• Charles Manson in His Own Defense

Charles Manson in His Own Defense

Jan. 18 – “Manson in His Own Words,” as told to Nuel Emmons. Grove Press, $16.95.

Nuel Emmons and Charles Manson were fellow prisoners 30 years ago. Emmons, now a photojournalist, was doing time on auto theft and drug charges. Manson, now serving life in prison for master-minding California’s infamous Helter Skelter murders in 1969, met Emmons while serving time for a lesser offense.

Emmons says that when he read about the murders, “I was astonished — not because he was involved but because this man supposed to have powers to manipulate others into carrying out his every whim bore little resemblance to the man I remembered.”

As Emmons tells the story, he renewed his contact with Manson in 1979 and eventually won enough of his trust to get Manson to tell his life story. This book is the result.

While it is written in the first person, as if Manson were actually putting down the words, Emmons says he “tried to convey his meaning as he presented it to me in his own words.”

There’s no reason not to believe this is the way Manson would have told his life story were he as literate as Emmons. But then we also thought the Hitler diaries were genuine.

Emmons emphasizes that Manson will receive no royalties or other remuneration from this book.

The story is that of a boy born to a teen-ageing mother who was working, at least part ime, as a prostitute, and who placed him in relatives’ homes until he was sent to a variety of institutions. He was a difficult child, hardened by the rigor and unfairness of those home, and drifted easily into a life of crime that resulted in spending half of his first 30-or-so years in prison.

During one of his periods of freedom, Manson drifted into the drug-and-sex environment of California’s flower children and soon discovered his powers to attract and keep the attention of young women. Soon his growing Manson Family numbered 35 men, women and girls.

Says Manson, “The dope, the sex and all the avenues we traveled were nothing more than rebellion against a world that preached one thing but failed to provide an example of it.
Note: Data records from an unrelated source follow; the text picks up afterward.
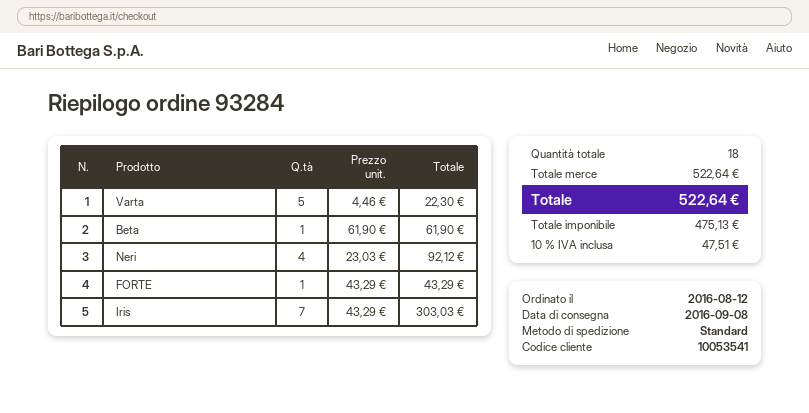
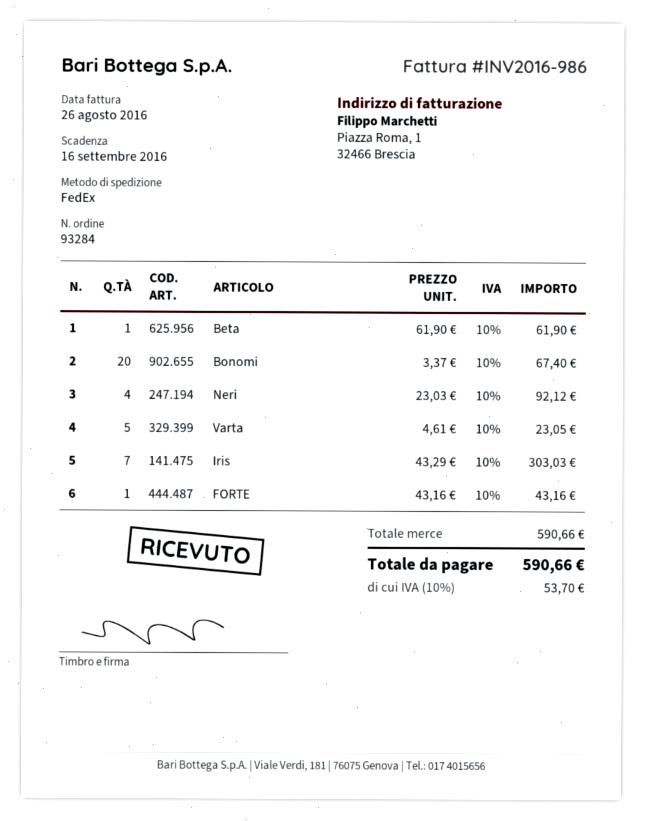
shipping method: standard -> FedEx
Varta: 5 x 4.46 = 22.30 -> 5 x 4.61 = 23.05
FORTE: 1 x 43.29 = 43.29 -> 1 x 43.16 = 43.16
Bonomi: none -> 20 x 3.37 = 67.40
subtotal: 522.64 -> 590.66
tax: 10% = 47.51 -> 10% = 53.70
total: 522.64 -> 590.66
The whole trip in the ’60s — all the protests, the drop-outs, the runaways, the flower children, the hippies, the drug addicts and, yes, the murdering outlaws — was the product of a society that spoke lies and denied their children something or someone to respect. And unfortunately, society remains the same.”

Manson maintains that the more he hated the world the kids came from, the more he began to like himself. “I started believing I had some of the right answers in my head. But believe me, none of the answers that filled my head included murder.”

As Manson discusses the events that preceded the murders of Sharon Tate Polanski, her friends and the LaBiancas, he becomes less and less credible. A wish to disparage his own influence on his disciples’ gory and fatal activities might be the reason he agreed to talk to
Emmons.

One does come away convinced that Manson thought he alone had the right answers to all of the world’s problems and saw himself, perhaps not as a savior, but as someone who knew how to run the world. If the killing of human beings suited his purpose, he doubtlessly did not think anything was wrong with that.

The recent look at Manson provided in two articles in the News-Journal papers shows that this messianic complex has not changed. It does not matter if his bizarre prison behavior is deliberate and studied or symptomatic of a severely mentally ill person. He deserves to remain in prison the rest of his life, because one can have no confidence that he will ever abide by the temporal and spiritual laws that govern the lives of other human beings.

“Manson in His Own Words” is an often intriguing, sometimes deliberately shocking but generally believable biography of one of this century’s most notorious men.